The recent decision of Gagnon & Associates Inc. et. al. v. Jesso et. al., by the Superior Court of Ontario reminds employers and employees alike that at common law reasonable notice is a two-way street; not only must an employer provide an employee with reasonable notice of termination, but an employee must also provide reasonable notice of resignation.
This decision is in respect of a claim for wrongful resignation brought by the employer Gagnon & Associates Inc. (the Company) related to two disgruntled employees; Barry Jesso (Jesso) and Patrice Comeau (Comeau). Jesso and Comeau together were responsible for 60% of the Company’s sales. Jesso worked for 10 years for the Company and felt he was underpaid. The Company maintained the status quo and did not improve Jesso’s remuneration.
In response, Jesso and Comeau approached a competing company with a proposal to open up a new office in the same region in which they worked for the Company. The competing company hired them and in July 2006, both Jesso and Comeau gave the Company their resignation letters, effective the same day. Jesso offered to work two additional weeks to complete his existing duties, conditional upon the Company’s acceptance of his calculation of commission owing to him. The Company refused and Jesso never returned to work. The Company struggled to find qualified salespersons to take the place of Jesso and Comeau and in light of losing its two most senior salespersons, the Company’s sales were negatively impacted.

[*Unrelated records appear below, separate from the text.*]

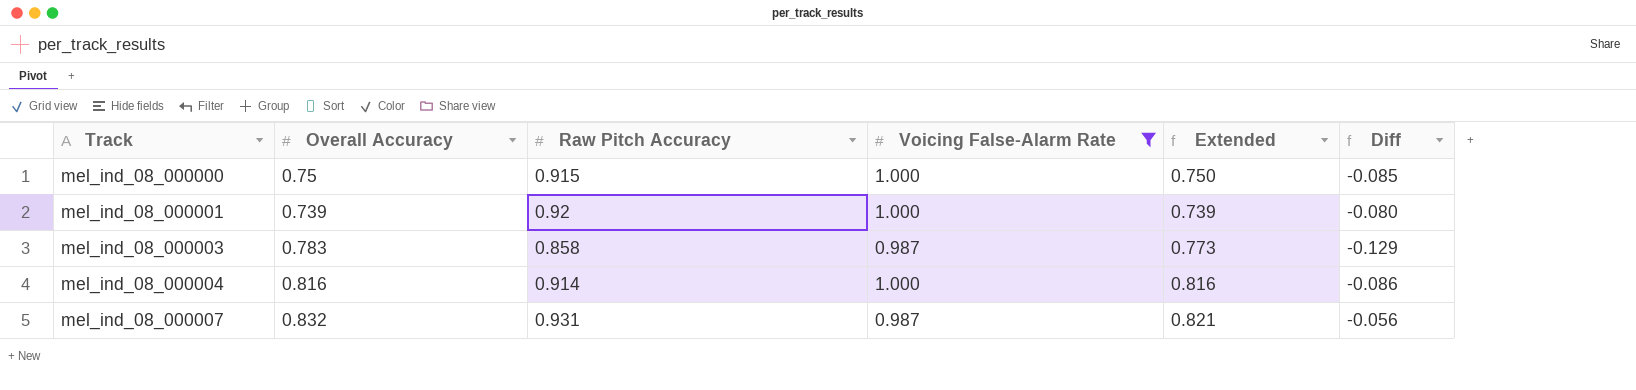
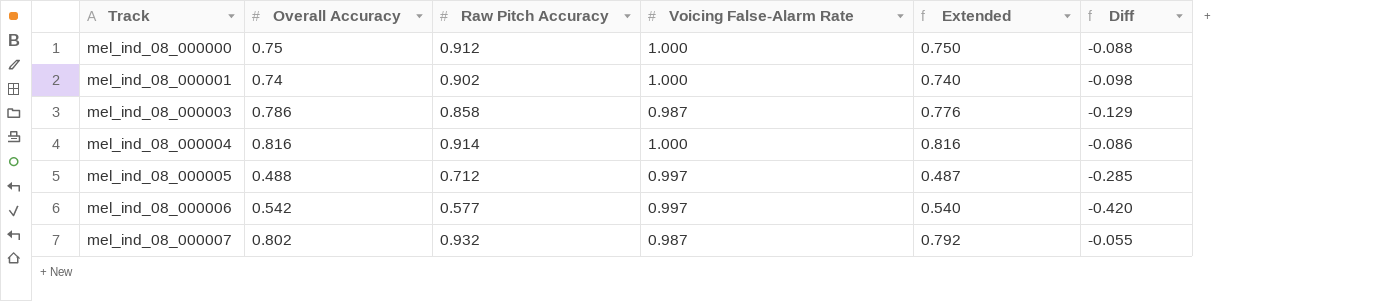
filter: Voicing False-Alarm Rate != 0.997 -> none
mel_ind_08_000000 | Raw Pitch Accuracy: 0.915 -> 0.912
mel_ind_08_000000 | Diff: -0.085 -> -0.088
mel_ind_08_000001 | Overall Accuracy: 0.739 -> 0.74
mel_ind_08_000001 | Raw Pitch Accuracy: 0.92 -> 0.902
mel_ind_08_000001 | Extended: 0.739 -> 0.740
mel_ind_08_000001 | Diff: -0.080 -> -0.098
mel_ind_08_000003 | Overall Accuracy: 0.783 -> 0.786
mel_ind_08_000003 | Extended: 0.773 -> 0.776
mel_ind_08_000007 | Overall Accuracy: 0.832 -> 0.802
mel_ind_08_000007 | Raw Pitch Accuracy: 0.931 -> 0.932
mel_ind_08_000007 | Extended: 0.821 -> 0.792
mel_ind_08_000007 | Diff: -0.056 -> -0.055

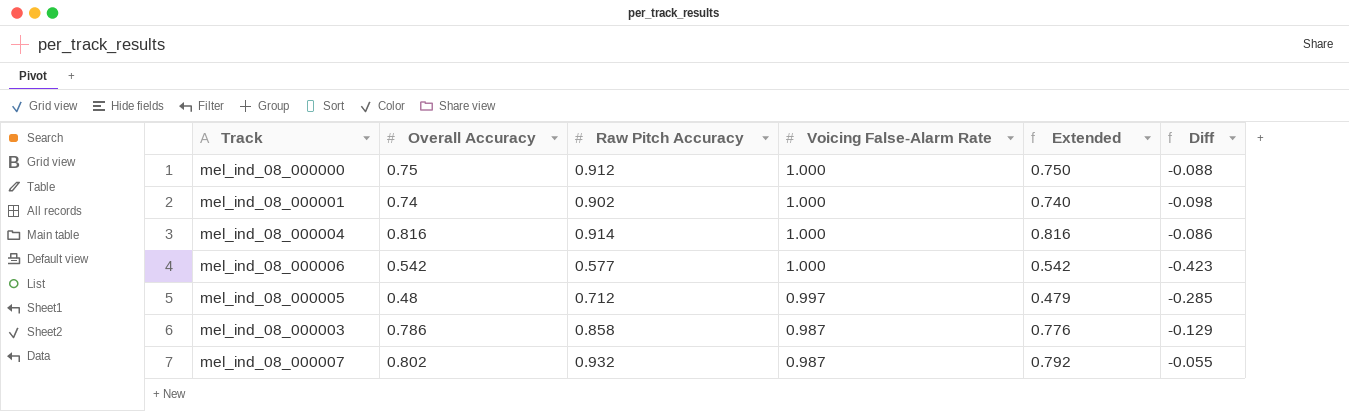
row order: Track ascending -> Voicing False-Alarm Rate descending
mel_ind_08_000006 | Voicing False-Alarm Rate: 0.997 -> 1.000
mel_ind_08_000006 | Extended: 0.540 -> 0.542
mel_ind_08_000006 | Diff: -0.420 -> -0.423
mel_ind_08_000005 | Overall Accuracy: 0.488 -> 0.48
mel_ind_08_000005 | Extended: 0.487 -> 0.479

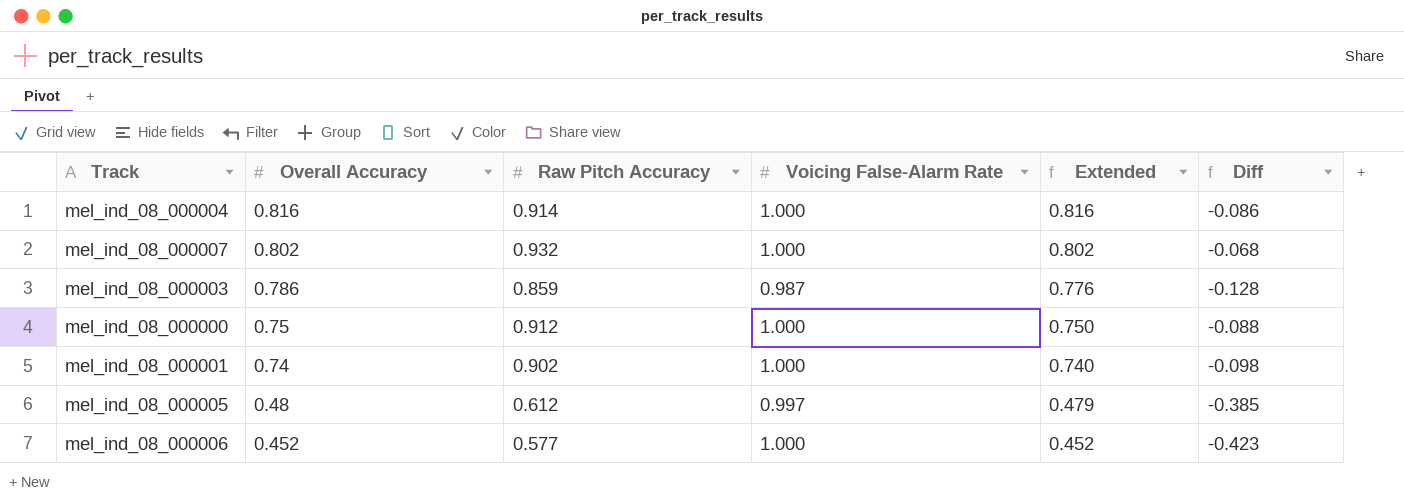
row order: Voicing False-Alarm Rate descending -> Overall Accuracy descending
mel_ind_08_000007 | Voicing False-Alarm Rate: 0.987 -> 1.000
mel_ind_08_000007 | Extended: 0.792 -> 0.802
mel_ind_08_000007 | Diff: -0.055 -> -0.068
mel_ind_08_000003 | Raw Pitch Accuracy: 0.858 -> 0.859
mel_ind_08_000003 | Diff: -0.129 -> -0.128
mel_ind_08_000005 | Raw Pitch Accuracy: 0.712 -> 0.612
mel_ind_08_000005 | Diff: -0.285 -> -0.385
mel_ind_08_000006 | Overall Accuracy: 0.542 -> 0.452
mel_ind_08_000006 | Extended: 0.542 -> 0.452

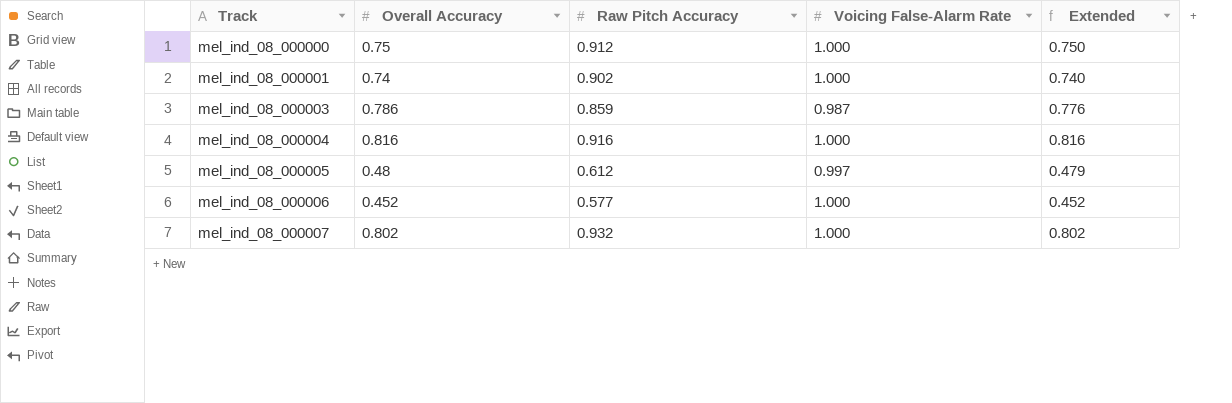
row order: Overall Accuracy descending -> Track ascending
column Diff | formula: [Raw Pitch Accuracy] - [Voicing False-Alarm Rate] -> none
mel_ind_08_000004 | Raw Pitch Accuracy: 0.914 -> 0.916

The Company led expert evidence that the departure of Jesso resulted in significant loss of sales for which it claimed it should be compensated. Specifically, the Company pled that in the three year period following Jesso’s departure the Company made between $2.782 million and $3.14 million less than it would have had Jesso and Comeau remained in its employ.
The Court found that Jesso did not give reasonable notice of resignation and stated:
“[…] he was a senior employee with 10 years’ experience and was responsible for a significant percentage of [the Company]’s sales. The evidence at trial established that the market for experienced HVAC sales persons was limited and that a replacement hire could not be made until September 2006. In addition, Jesso knew that Comeau, the other senior salesperson would be leaving GA on the same day thereby putting GA in a significantly difficult position. In these particular circumstances, a notice period of two months would have been appropriate.”
The Court did not accept the Company’s calculation of lost revenue and Jesso’s associated liability. In this regard, the Court held that Jesso’s share of lost revenue to the company over a two month period amounted to $35,164. In response to the Company’s claim for wrongful resignation, Jesso successfully countersued for commissions owing to him which the Court found to be $38,501. These amounts were set off against each other, but the employer could at least make claim to a moral victory.
As noted in the decision, it is a well-established common law principle that an employee is obliged to give reasonable notice of resignation from employment. The notice required of an employee will be a function of that employee’s position, length of service with the employer and the time it would reasonably take the employer to replace the employee or otherwise take steps to adjust to the loss. When an employee, especially a key employee, offers his or her resignation, absent a contractual agreement, an employer need not accept a short resignation notice period, especially if it will leave the employer in a vulnerable position. For employers, it is always wise to include a term in an employee’s employment agreement that stipulates the notice period an employee must give in regard to his or her resignation.